___ Record excerpts
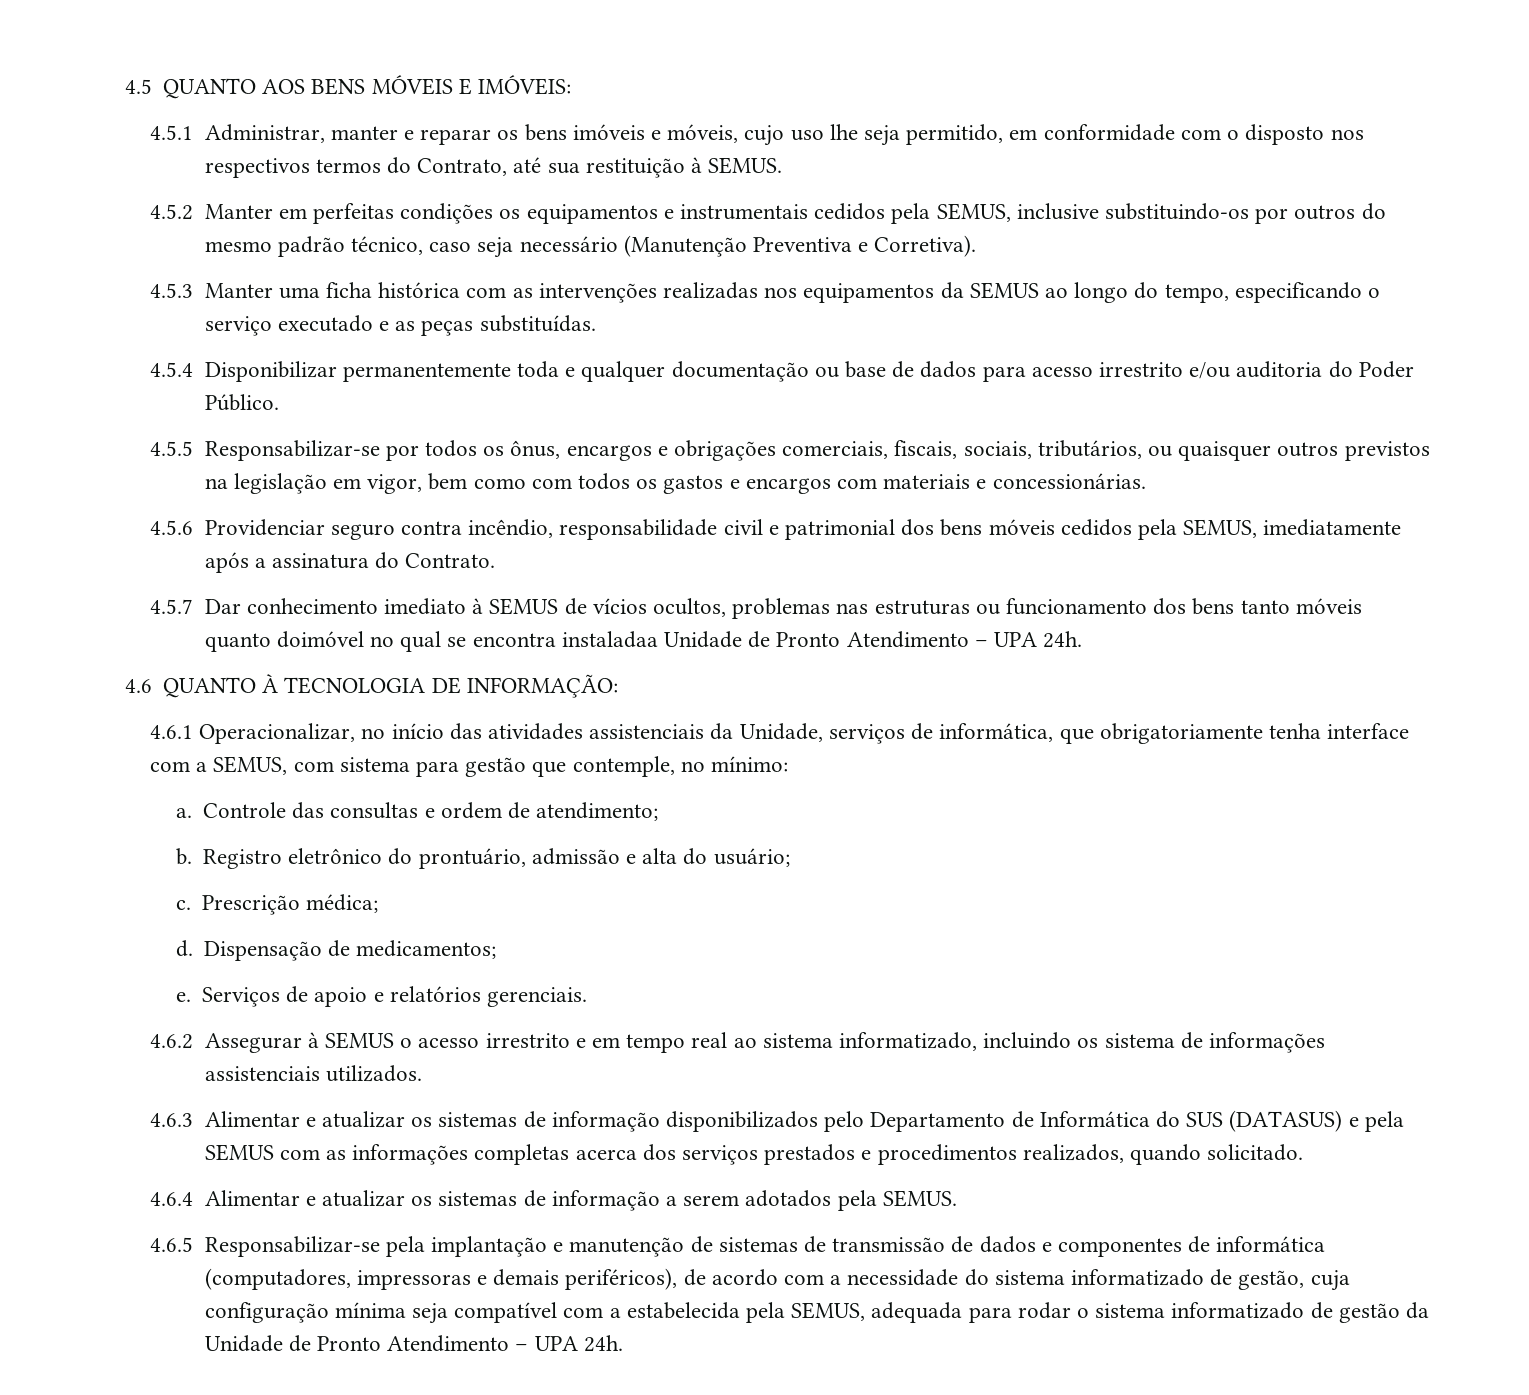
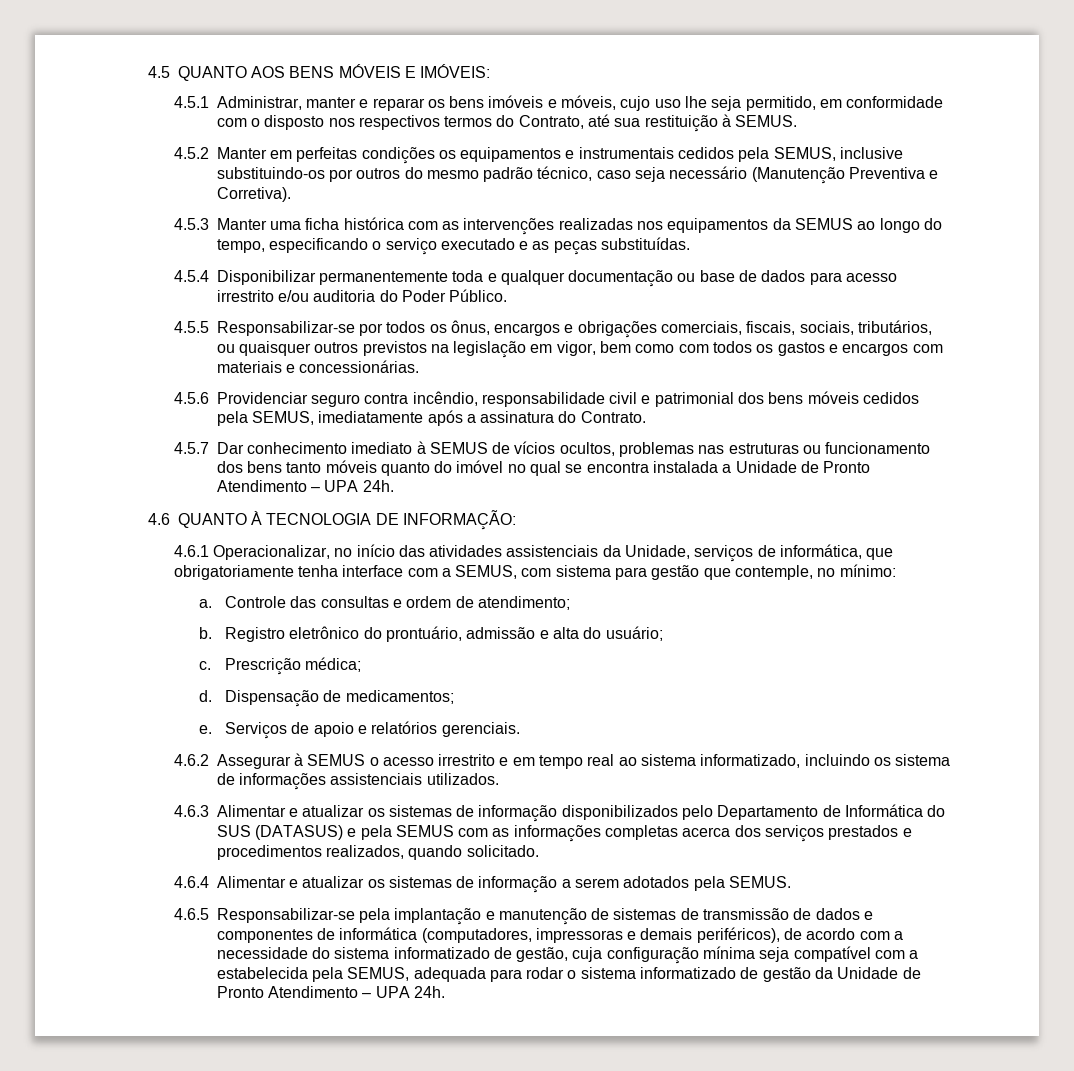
- 4.5.7 Dar conhecimento imediato à SEMUS de vícios ocultos, problemas nas estruturas ou funcionamento dos bens tanto móveis quanto doimóvel no qual se encontra instaladaa Unidade de Pronto Atendimento – UPA 24h.
+ 4.5.7 Dar conhecimento imediato à SEMUS de vícios ocultos, problemas nas estruturas ou funcionamento dos bens tanto móveis quanto do imóvel no qual se encontra instalada a Unidade de Pronto Atendimento – UPA 24h.

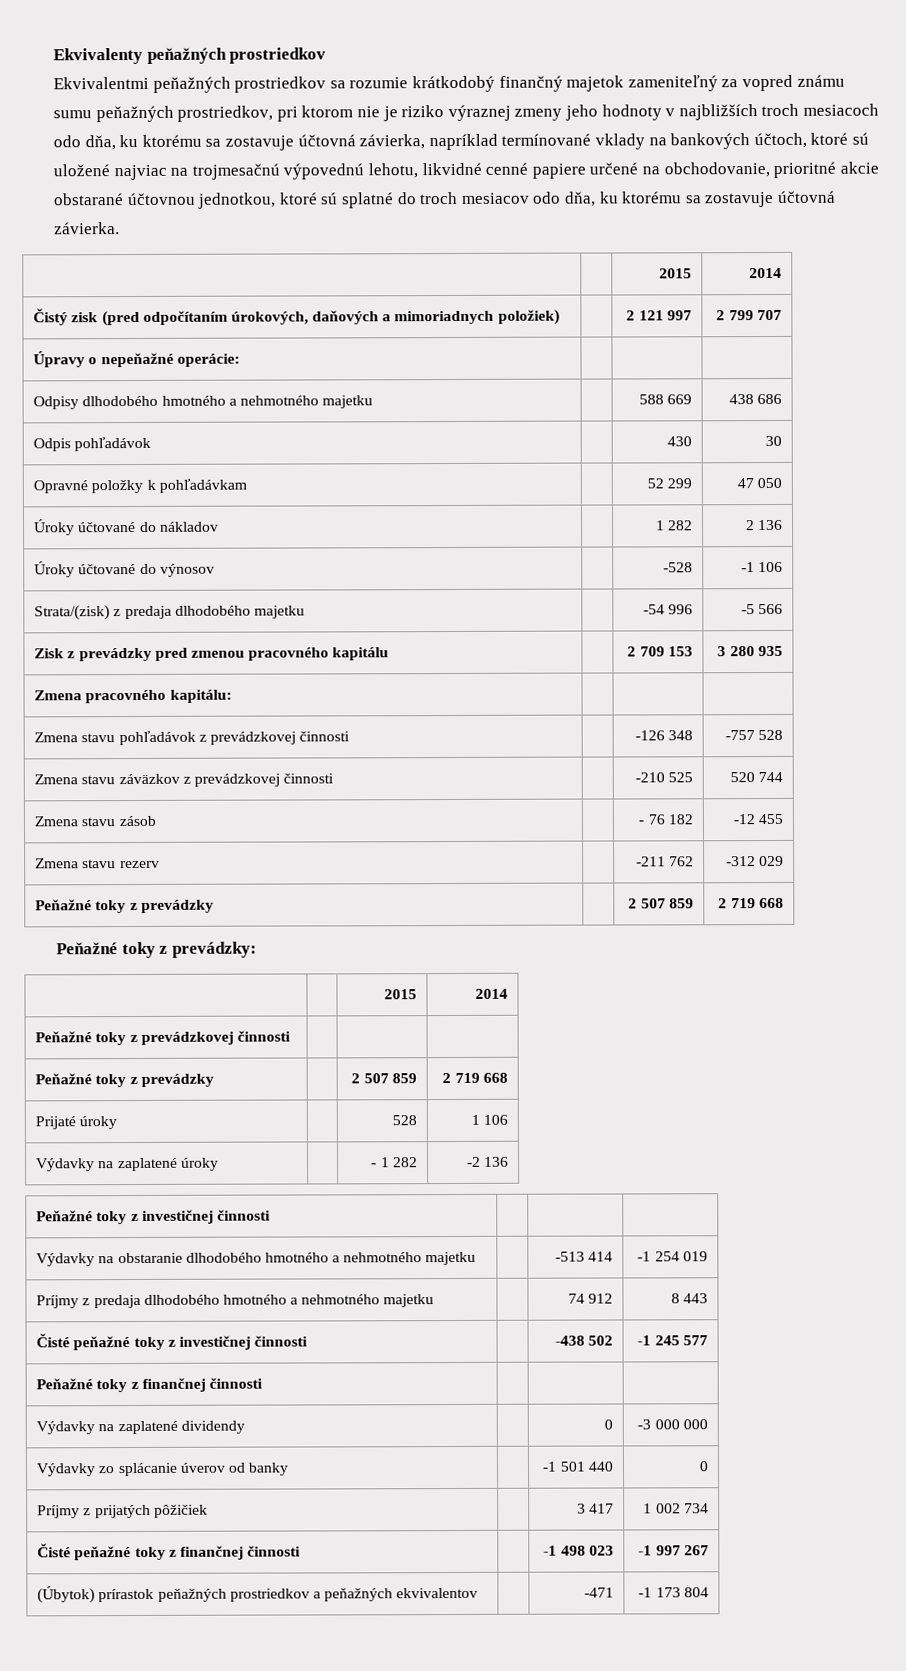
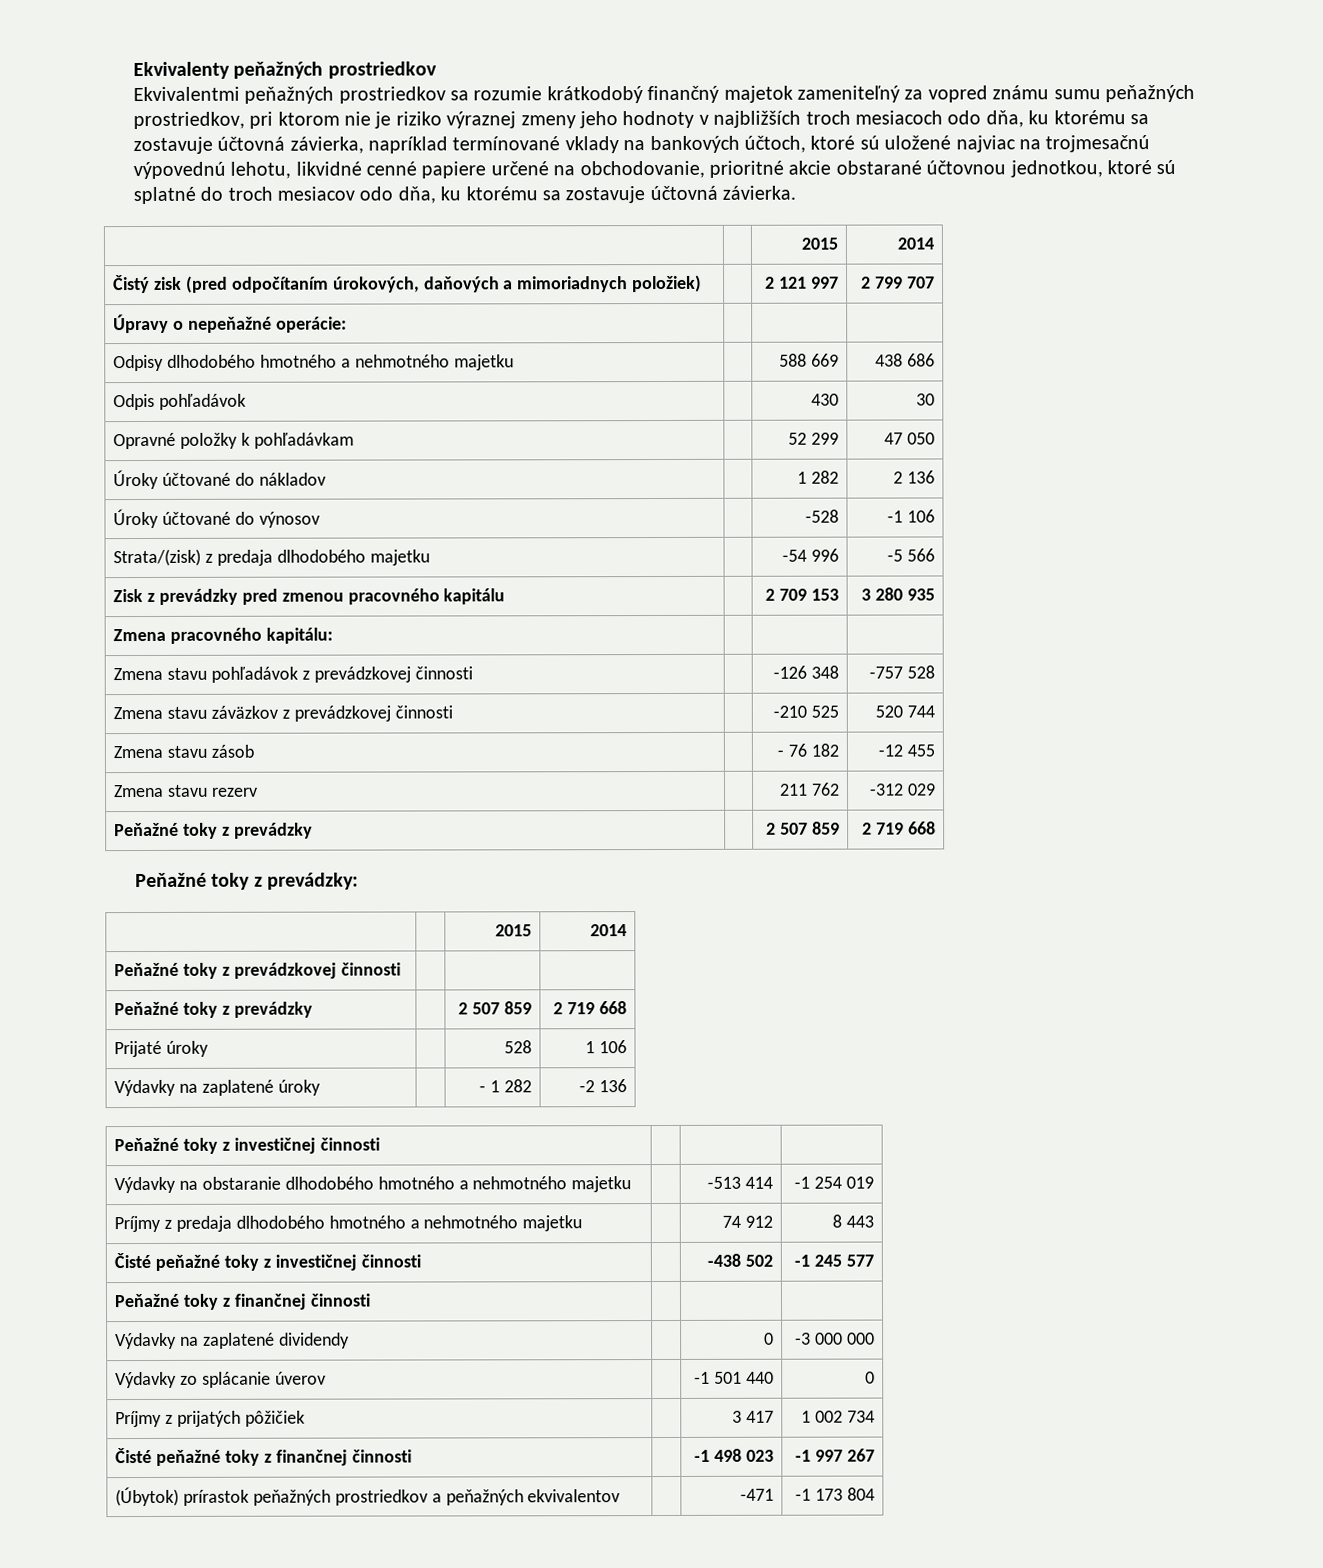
- Zmena stavu rezerv | | -211 762 | -312 029
+ Zmena stavu rezerv | | 211 762 | -312 029
- Výdavky zo splácanie úverov od banky | | -1 501 440 | 0
+ Výdavky zo splácanie úverov | | -1 501 440 | 0

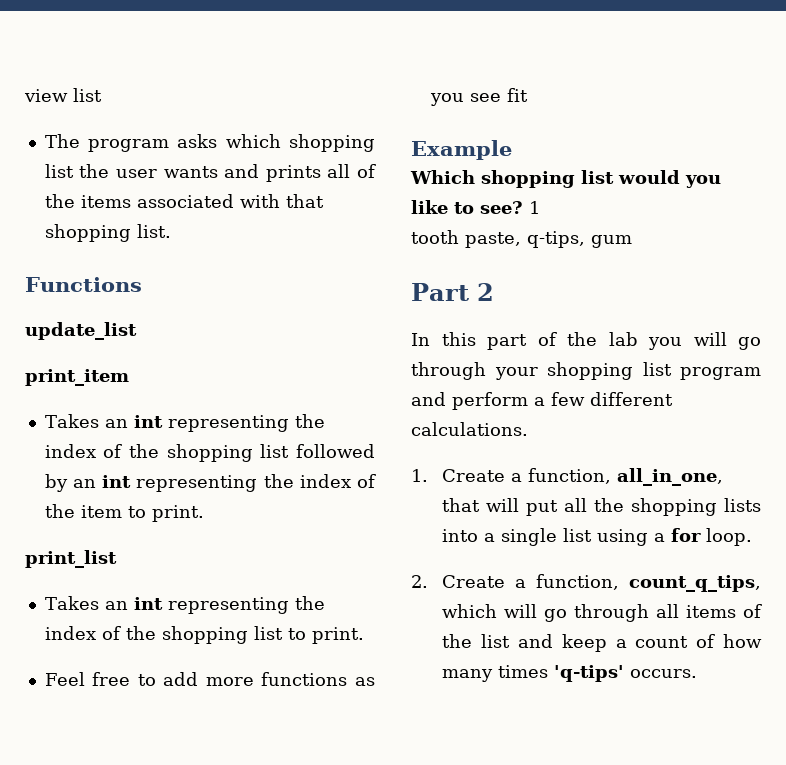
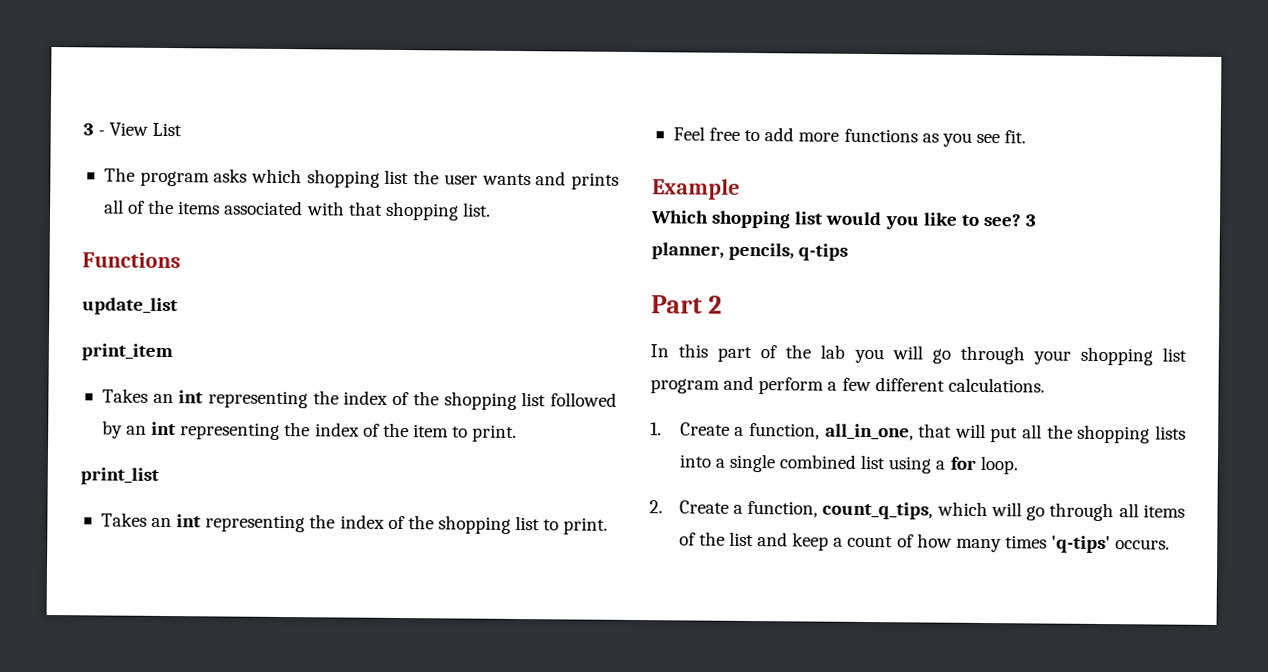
- view list
+ 3 - View List
- Feel free to add more functions as you see fit
+ Feel free to add more functions as you see fit.
- Which shopping list would you like to see? 1
- tooth paste, q-tips, gum
+ Which shopping list would you like to see? 3
+ planner, pencils, q-tips
- 1. Create a function, all_in_one, that will put all the shopping lists into a single list using a for loop.
+ 1. Create a function, all_in_one, that will put all the shopping lists into a single combined list using a for loop.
______
Instructions for the task. Return word for word the line with "- tooth paste, q-tips, gum" and every line after it through the end of the records above.

Result below.
- tooth paste, q-tips, gum
+ Which shopping list would you like to see? 3
+ planner, pencils, q-tips
- 1. Create a function, all_in_one, that will put all the shopping lists into a single list using a for loop.
+ 1. Create a function, all_in_one, that will put all the shopping lists into a single combined list using a for loop.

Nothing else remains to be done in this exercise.